Deer huddle in snowhills
only head and ears silhouetted
against stark ice-blue.
Picnic tables smothered against white
and a scarlet bit
of cardinal on a barren twig.

Wednesday, November 26, 2008

Thanksgiving

Earth is turning and a massive star burns.
The unfailing harvest from the soil arrives
in its true season and every living day
succumbs to the dark and restive night.

Hearts are beating and lungs expanding,
the brain exerts its power of language and love,
blood strains relentlessly for its destination
as our living bodies continue on.

We do nothing in all the days of our lives
to keep these laws in motion
or call them forth to complete their roles.
Nothing we do allows our eyes to open each morning.

And so for all that we cannot do on our own,
for the gift of free will and lives of unending choices,
for this food and the love we learn through time on Earth
we thank you God for your blessings.

Tuesday, November 25, 2008

Three Haiku Poems

Snowflakes like fairies
from a fissure in heaven
a fun flotilla

A daughter will fly
each generation is more
she is more than me

A son makes you smile
because now he is a man
his voice brings new joy

Saturday, November 22, 2008

Saturday Musings

I haven't been a very good blogger this week. I've been sick, report cards and conferences are coming up, as well as 20+ people coming to my house for Thanksgiving - so things are not looking good for this week either! But don't give up on me yet.
Here are some random photos to ponder:
This is my forlorn little Ferri fairy that my daughter got me. (Her wings broke off) She sits in my flower box. Today we have about 5-6 inches of snow so it's already hard to remember when we had flowers.

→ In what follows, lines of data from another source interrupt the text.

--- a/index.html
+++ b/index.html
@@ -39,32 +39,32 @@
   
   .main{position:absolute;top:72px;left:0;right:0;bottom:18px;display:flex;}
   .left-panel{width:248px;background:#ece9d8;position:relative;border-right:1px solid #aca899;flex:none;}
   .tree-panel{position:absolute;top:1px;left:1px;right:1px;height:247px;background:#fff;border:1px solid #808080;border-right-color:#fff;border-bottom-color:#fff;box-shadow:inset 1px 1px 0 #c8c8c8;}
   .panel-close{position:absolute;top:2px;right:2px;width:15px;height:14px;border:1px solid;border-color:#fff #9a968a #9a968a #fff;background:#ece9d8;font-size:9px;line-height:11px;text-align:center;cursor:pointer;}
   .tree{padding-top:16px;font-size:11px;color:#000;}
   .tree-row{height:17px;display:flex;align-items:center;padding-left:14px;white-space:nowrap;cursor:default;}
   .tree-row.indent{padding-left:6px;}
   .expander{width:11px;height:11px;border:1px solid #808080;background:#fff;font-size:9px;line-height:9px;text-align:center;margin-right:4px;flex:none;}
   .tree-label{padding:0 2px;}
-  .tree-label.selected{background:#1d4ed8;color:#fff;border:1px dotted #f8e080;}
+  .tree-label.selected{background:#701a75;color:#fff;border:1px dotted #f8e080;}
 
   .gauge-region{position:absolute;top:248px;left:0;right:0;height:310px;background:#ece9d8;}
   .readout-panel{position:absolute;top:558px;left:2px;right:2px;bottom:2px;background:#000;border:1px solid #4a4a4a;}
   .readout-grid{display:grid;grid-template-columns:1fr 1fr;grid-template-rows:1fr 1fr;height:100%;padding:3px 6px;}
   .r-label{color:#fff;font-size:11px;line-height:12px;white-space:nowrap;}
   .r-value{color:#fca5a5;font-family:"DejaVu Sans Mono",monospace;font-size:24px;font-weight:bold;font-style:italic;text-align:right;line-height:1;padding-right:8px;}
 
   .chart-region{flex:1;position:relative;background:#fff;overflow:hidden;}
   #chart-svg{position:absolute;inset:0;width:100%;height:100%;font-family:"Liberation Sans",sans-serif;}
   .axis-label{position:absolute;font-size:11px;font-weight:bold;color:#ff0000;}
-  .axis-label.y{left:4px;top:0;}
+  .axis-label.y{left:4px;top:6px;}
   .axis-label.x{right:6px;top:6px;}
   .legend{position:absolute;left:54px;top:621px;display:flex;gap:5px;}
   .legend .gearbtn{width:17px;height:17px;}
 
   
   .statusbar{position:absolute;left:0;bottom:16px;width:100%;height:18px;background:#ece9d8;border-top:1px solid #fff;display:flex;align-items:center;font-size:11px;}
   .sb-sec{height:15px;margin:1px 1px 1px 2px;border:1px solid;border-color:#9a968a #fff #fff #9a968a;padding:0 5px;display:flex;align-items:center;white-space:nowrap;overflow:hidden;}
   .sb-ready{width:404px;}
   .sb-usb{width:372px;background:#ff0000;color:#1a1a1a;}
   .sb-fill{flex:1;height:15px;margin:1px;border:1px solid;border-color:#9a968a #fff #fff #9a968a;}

Wine update - still waiting....


Is this cute, or what? I feel like Woodstock visited my deck.

This is what happens when you leave your ferns out until it snows. They turn a reddish-purple color.

Thursday, November 20, 2008

Daily Dilemma


Our neighborhood has one lake and eight ponds - and dozens of geese! Where did they all come from (Canada? If so why won't they go back?) I truly love birds but all they do is honk and eat and poop and reproduce. Our little lake beach was almost unusable this summer due to their waste products and the lake filled with ecoli as well. We've tried all the legal things and are moving towards desperation. This photo is typical but there is a group of 30+ here all the time. The place that a gosling hatches is the place it will always return, so sadly, the eggs are shaken and unhatched in the spring - but that hasn't stopped them from coming from neighboring ponds. It's too bad there's not room for all of us.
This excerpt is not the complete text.